Tripling down on history
Renaissance Men, Washington's first biography-and a triple one at that-tells the story of three Black physicians who transformed American medicine while contending with daunting barriers: Fisher, James McCune Smith, and Louis T. Wright. Smith, denied entry to US medical schools, earned his medical degree from the University of Glasgow in 1837 and became a leading abolitionist intellectual. Fisher bridged science and art as both a radiologist and Harlem Renaissance cultural figure. Wright, director of surgery at Harlem Hospital, was a pioneering researcher and civil rights activist.
During a campus visit in fall 2025, Washington received the University's Frederick Douglass Medal, bestowed on individuals whose scholarship and civic engagement honor the legacy of the famed 19th-century African American abolitionist. University President Sarah Mangelsdorf noted that Washington's work "has profoundly influenced how we understand the intersection of race, medicine, and ethics. She is one of the most important voices in contemporary bioethics."

Knocking down to build up
Washington continues to argue for reforms that rebuild trust in healthcare systems, from changing research laws to establishing clear, data-driven policies to ensure equitable patient care, particularly in pain treatment and access to medication.

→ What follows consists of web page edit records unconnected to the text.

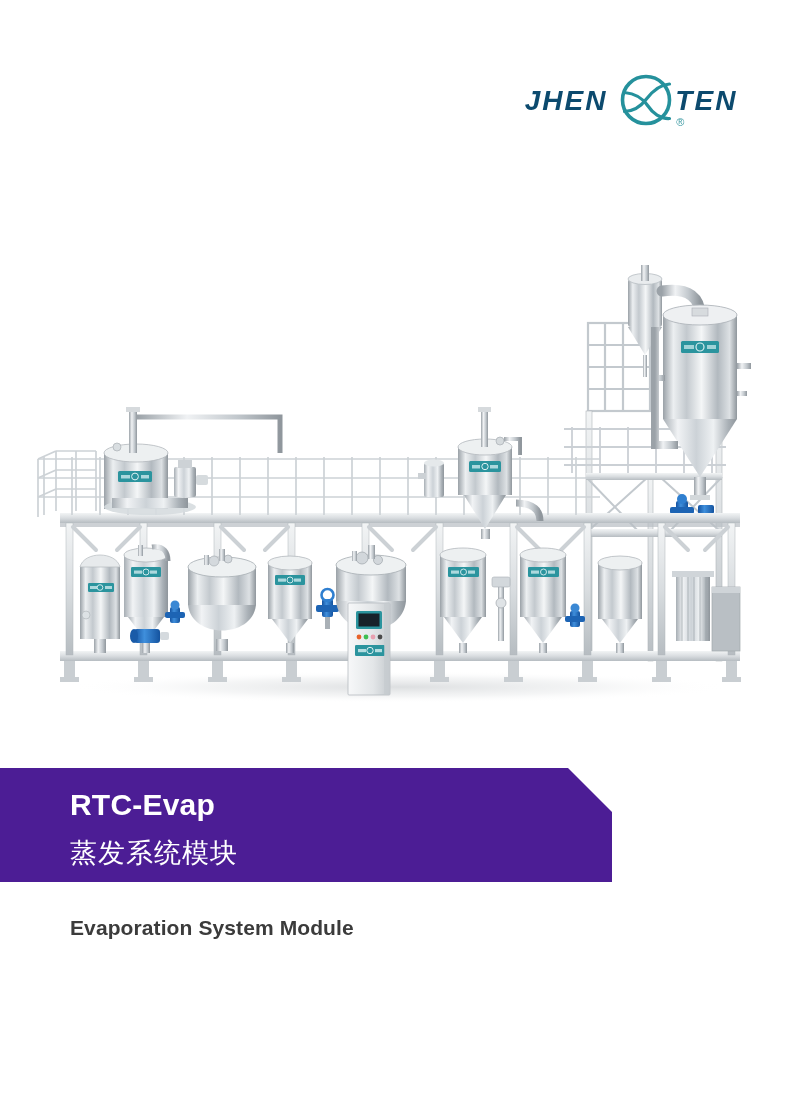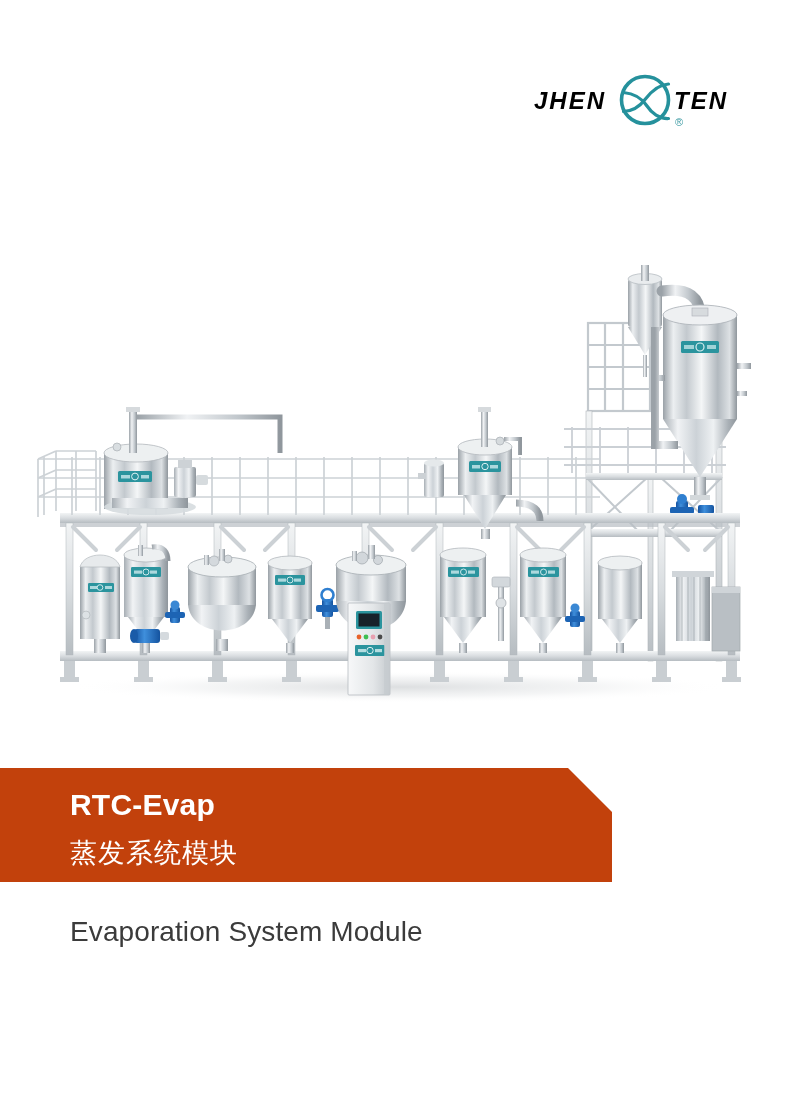--- a/index.html
+++ b/index.html
@@ -32,9 +32,9 @@
     font-family: "Liberation Sans", sans-serif;
     font-style: italic;
     font-weight: bold;
-    font-size: 24px;
+    font-size: 28px;
     letter-spacing: 2.0px;
-    color: #000000;
+    color: #0c4a6e;
     line-height: 1;
   }
   .brand-word.left  { margin-right: 12px; }

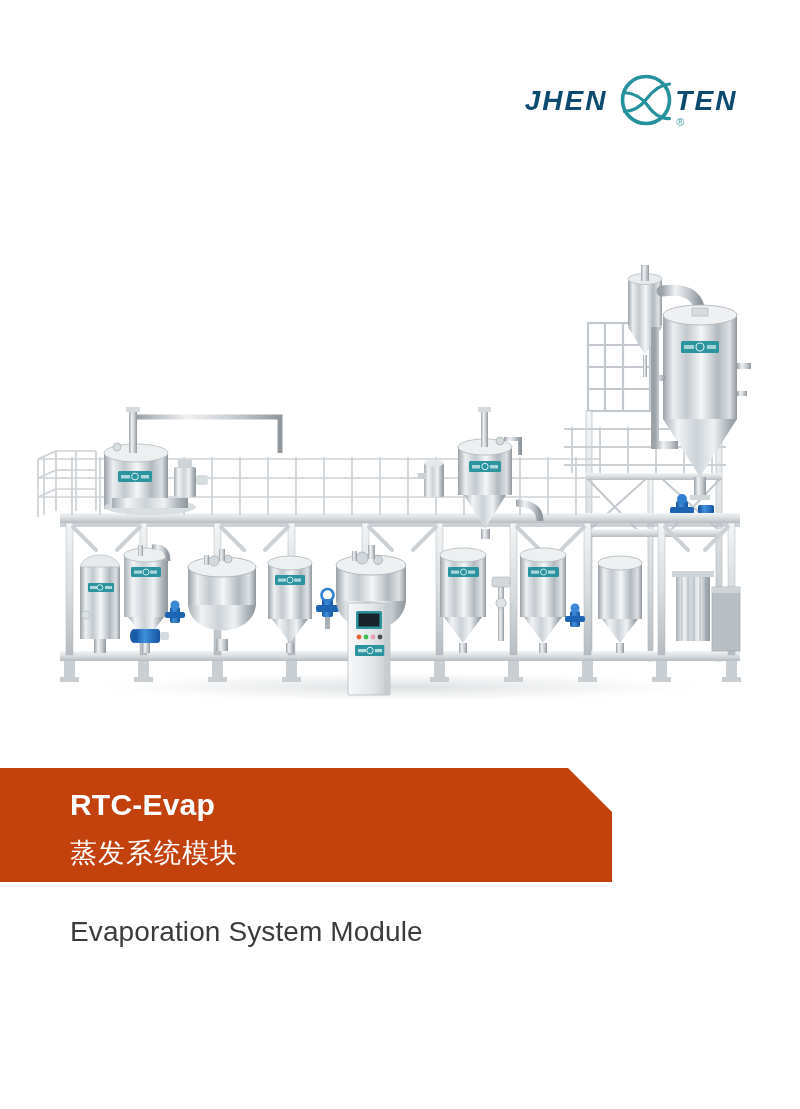--- a/index.html
+++ b/index.html
@@ -72,7 +72,7 @@
     top: 768px;
     width: 612px;
     height: 114px;
-    background: #c2410c;
+    background: #4c1d95;
     -webkit-clip-path: polygon(0 0, 568px 0, 612px 44px, 612px 114px, 0 114px);
     clip-path: polygon(0 0, 568px 0, 612px 44px, 612px 114px, 0 114px);
   }

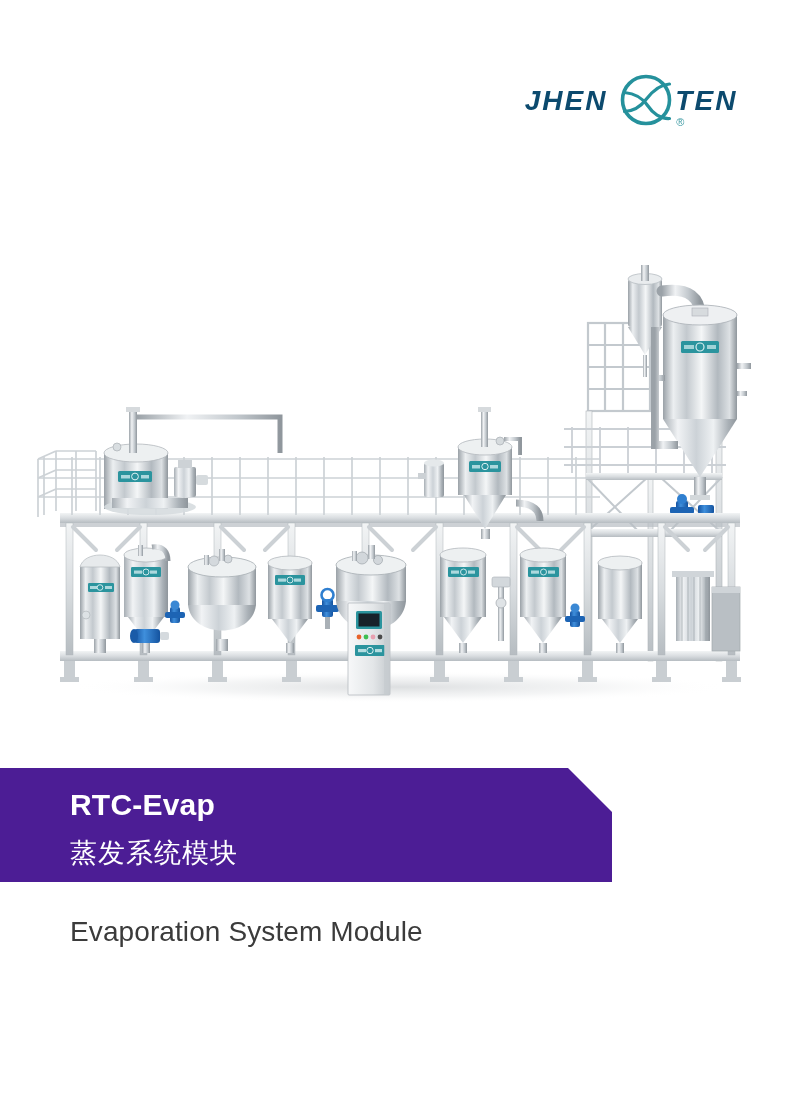--- a/index.html
+++ b/index.html
@@ -102,9 +102,9 @@
     position: absolute;
     left: 70px;
     top: 916px;
-    font-size: 28px;
+    font-size: 21px;
     color: #3b3b3b;
-    font-weight: normal;
+    font-weight: bold;
     letter-spacing: 0.1px;
   }
 </style>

"There's a difference between nostalgia and history," she insists. Smallpox vaccination, defibrillator technology, and even the surgery for the congenital heart disorder known as Tetralogy of Fallot (or "blue baby syndrome") owe a debt to Black ingenuity. Washington, who curates a medical-humanities film series, often screens the 2004 movie Something the Lord Made, a biopic of the cardiac inventor Vivien Thomas.
"We've given many people 400 years' worth of reasons not to trust our healthcare system."
Her research contributed to the successful effort to remove the statue of Dr. J. Marion Sims-the revered obstetric surgeon and "father of gynecology"-from Central Park in 2018, after renewed scrutiny of his non-consensual experiments on enslaved women. She supported the campaign, largely driven by medical students, while remaining behind the scenes, determined to preserve her credibility as a historian. Still: "Every time I spoke, I would see a row of older men glowering at me, waiting for the Q&A to jump down my throat."
Even now, she sees the past playing out, with illnesses like COVID-19 laying bare the disparities of both disease burdens and treatment outcomes. "How to restore or inculcate patient trust is the most frequently asked question I get," she says. "I always say, that's the wrong question. We've given many people 400 years' worth of reasons not to trust our healthcare system. The question then becomes: 'How do we build a more trustworthy healthcare system?' Having a more complete, inclusive, accurate history of medicine could help significantly."